The Remuneration Committee is chaired by Martin Pike, and its other members are Peter Ward and Shirley Garrood. The Remuneration Committee will meet at least two times a year, or more frequently if required.
The Remuneration Committee’s terms of reference state that the Remuneration Committee must comprise at least three independent non-executive directors.
Appointments to the Remuneration Committee are made by the Board, on recommendation by the Nomination Committee. Appointments to the Remuneration Committee are made for a period of up to three years which may be extended for further periods of up to three years, provided the director whose appointment is being considered still meets the criteria for membership.

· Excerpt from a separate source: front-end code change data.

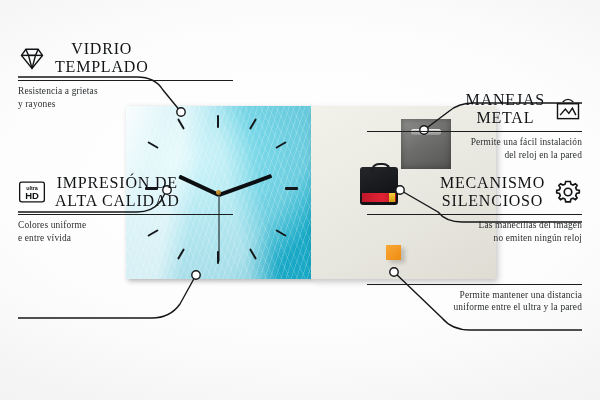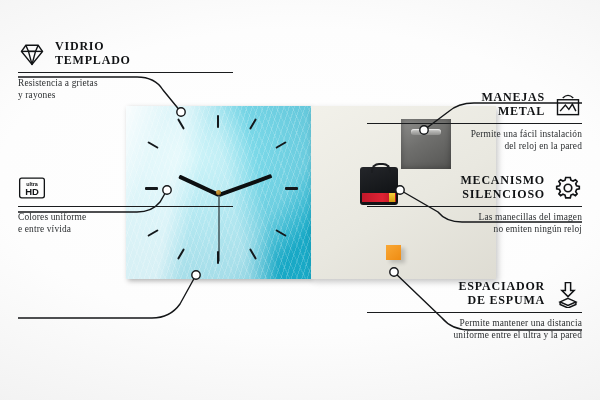"VIDRIO" .cal-title { font-size: 12px -> 16px; font-weight: 700 -> 400; text-align: none -> center }
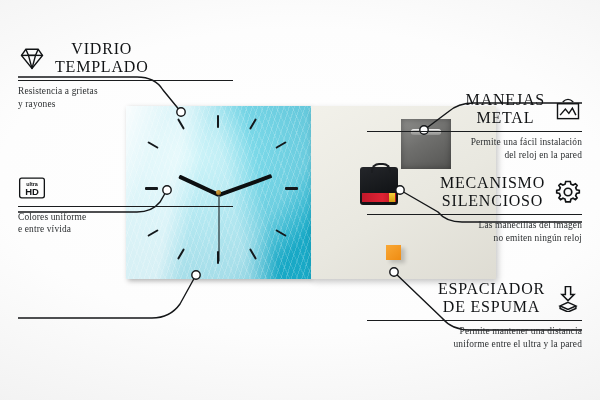"IMPRESIÓN DE" div { html: none -> <div> <div>IMPRESIÓN DE</div> <div>ALTA CALIDAD</div> </div> }
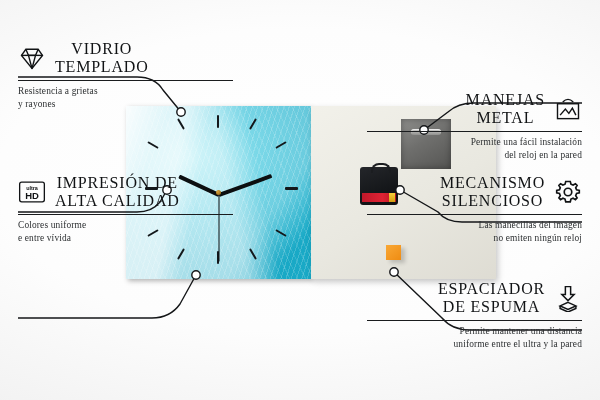"ESPACIADOR" div.cal-head { html: <div> <svg> <g> <path></path> <path></path> <path></path> </g> </svg> <div> <div>ESPACIADOR</div> <div>DE ESPUMA</div> </div> </div> -> none }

The responsibilities of the Committee are to determine and agree with the Board the remuneration policy and total individual remuneration packages of the Chairman, Executive Directors and senior management, including where relevant, benefit and pension arrangements, determine and agree with the Board any performance-related pay schemes for senior management and oversee any major changes in employee benefit structures throughout the Group.
The Committee takes into consideration the pay and conditions of employment for employees when considering Executives’ remuneration. The Committee is authorised to investigate any activity within its terms of reference and to seek any information that it requires from any employee. It has the right to consult professional advisers or, if it is not satisfied with the advice received, seek further independent professional advice at the Company’s expense. The Committee’s Chairman reports formally to the Board on its proceedings after each meeting.
The Chair of the Remuneration Committee will be available at the Annual General Meetings of the Company to respond to questions from shareholders on the activities of the Remuneration Committee.